Il giornalista Tommaso D'Angelo ha ricordato nel corso del suo intervento la figura di Gianni Di Marzio, l'ex grande allenatore scomparso questa mattina.
Tommaso D'Angelo, giornalista e direttore di Cronache di Salerno, ha rilasciato alcune dichiarazioni ai microfoni di Radio Marte. Il cronista, in primo luogo, ha parlato della morte dell'ex allenatore Gianni Di Marzio: "La notizia della sua morte ha sconvolto un po' tutti. Si poteva anche litigare con lui, non essere d'accordo, avere opinioni anche completamente opposte, ma nessuno poteva disconoscergli la grande competenza in materia calcistica. Va via un grande personaggio".

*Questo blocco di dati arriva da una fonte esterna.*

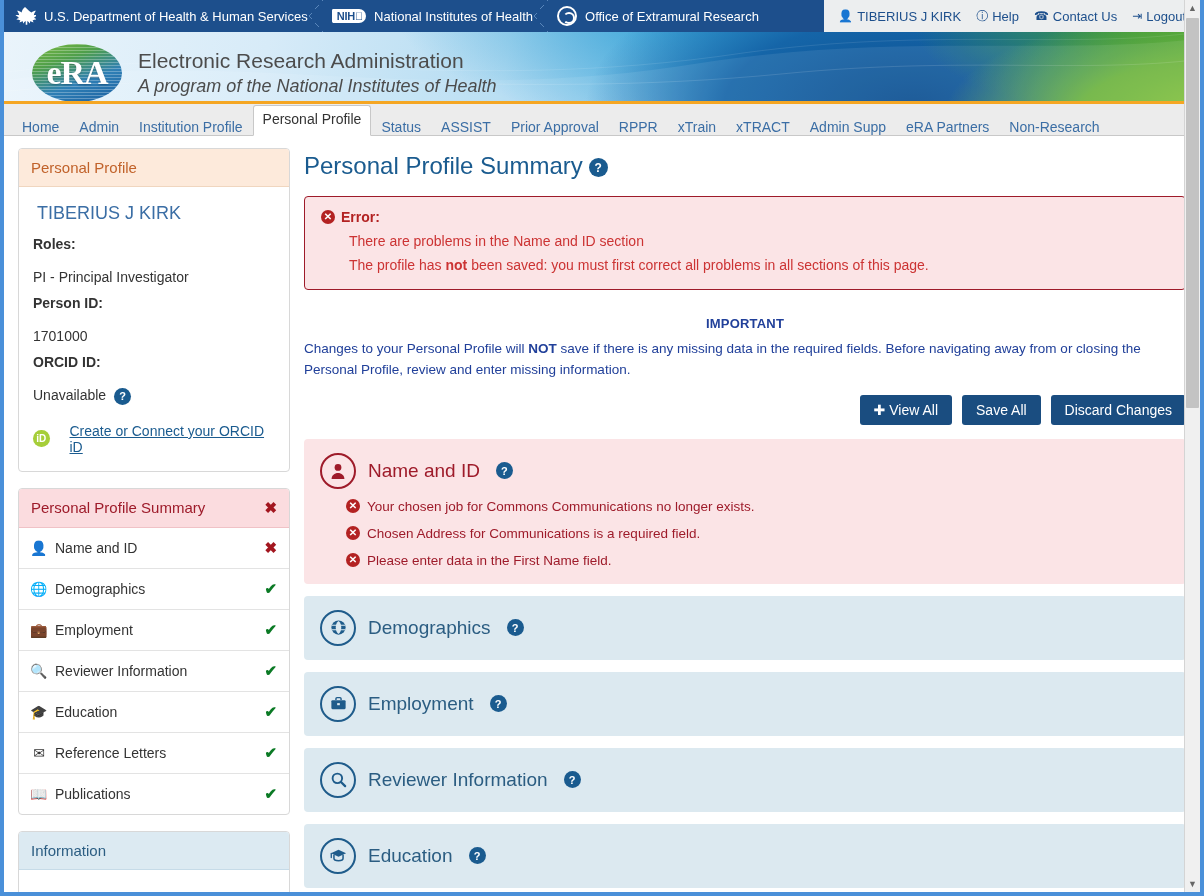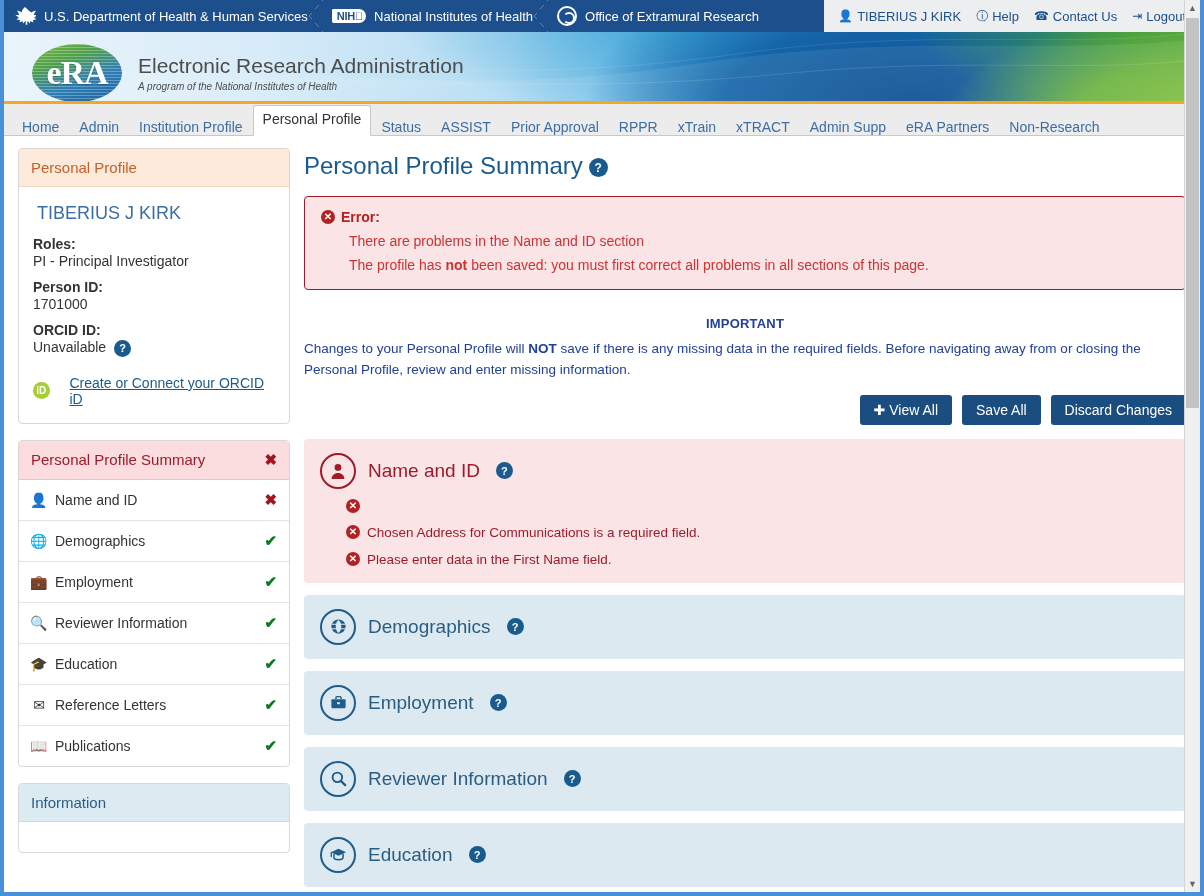"A program of the National" .era-sub { font-size: 10px -> 18px }
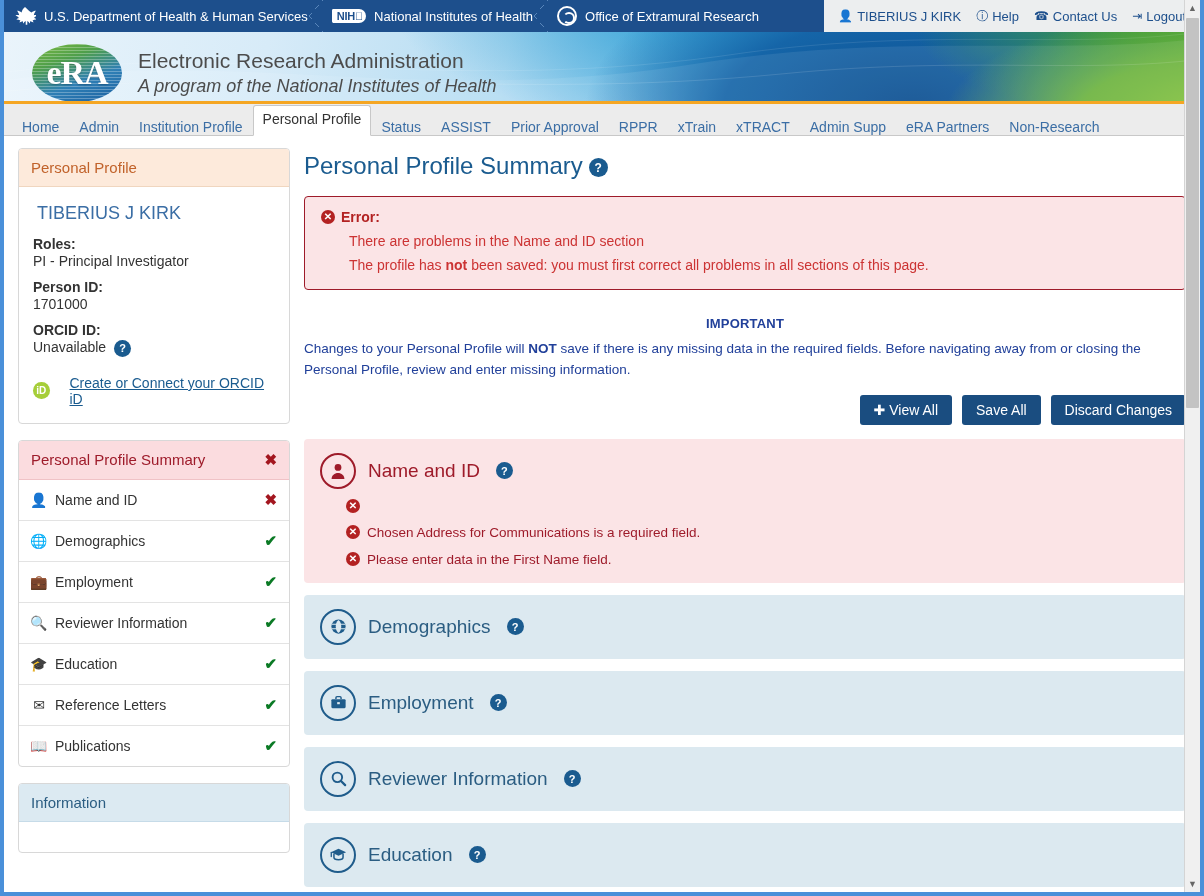"PI - Principal Investigator" .val { margin-top: 1px -> 17px }
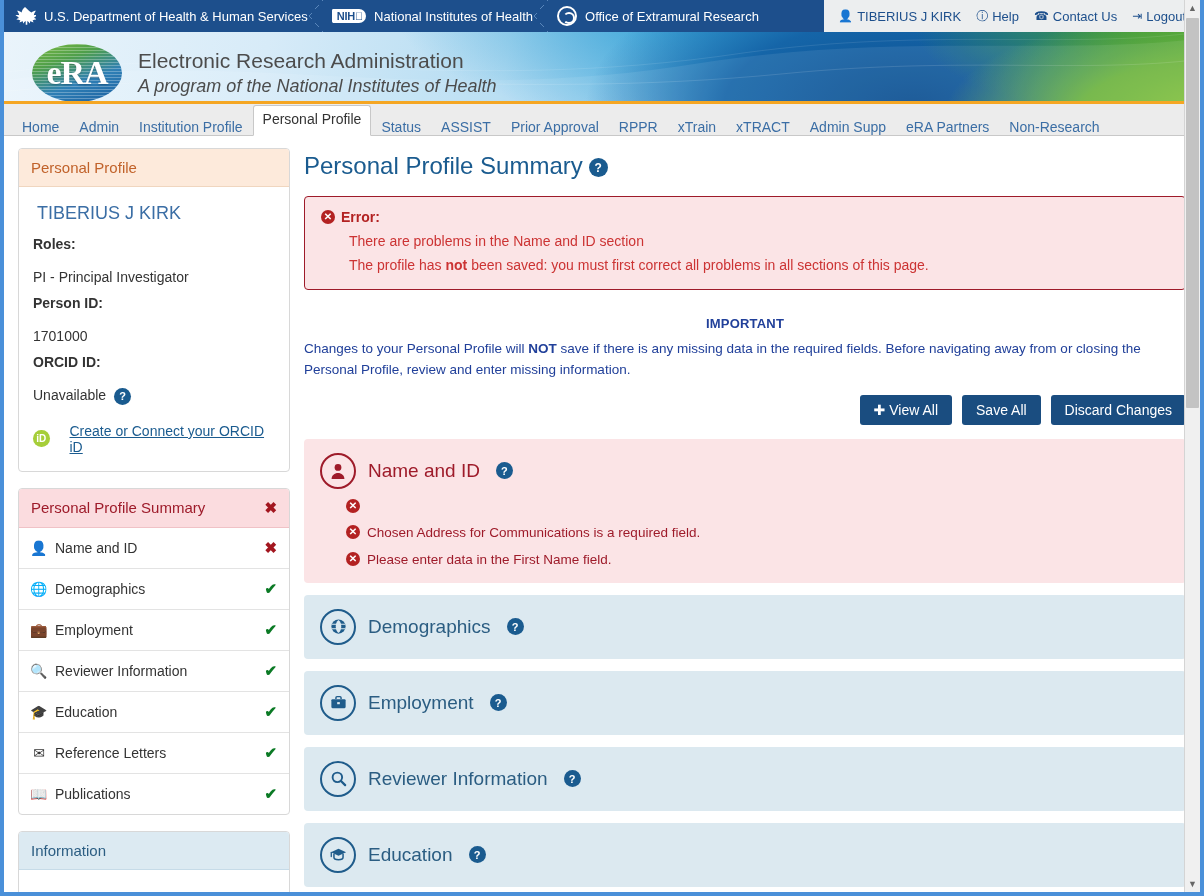"Your chosen job for Commons" span { html: none -> <span>Your chosen job for Commons Communications no longer exists.</span> }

Sempre su Gianni Di Marzio: "L'unico vero tradimento lo ebbe proprio a Napoli. Ferlaino non gli diede il tempo di continuare la sua avventura in Campania. Poi però le cose andarono al meglio. Fu proprio lui a scoprire in Argentina un giovanissimo Diego Maradona segnalandolo all'ex presidente degli azzurri".
Infine su Napoli-Salernitana: "Saranno decisivi i risultati relativi agli ultimi tamponi. Se i positivi restassero otto oppure meno, il match del Maradona si giocherebbe regolarmente nonostante le tante assenze nella compagine di mister Colantuono".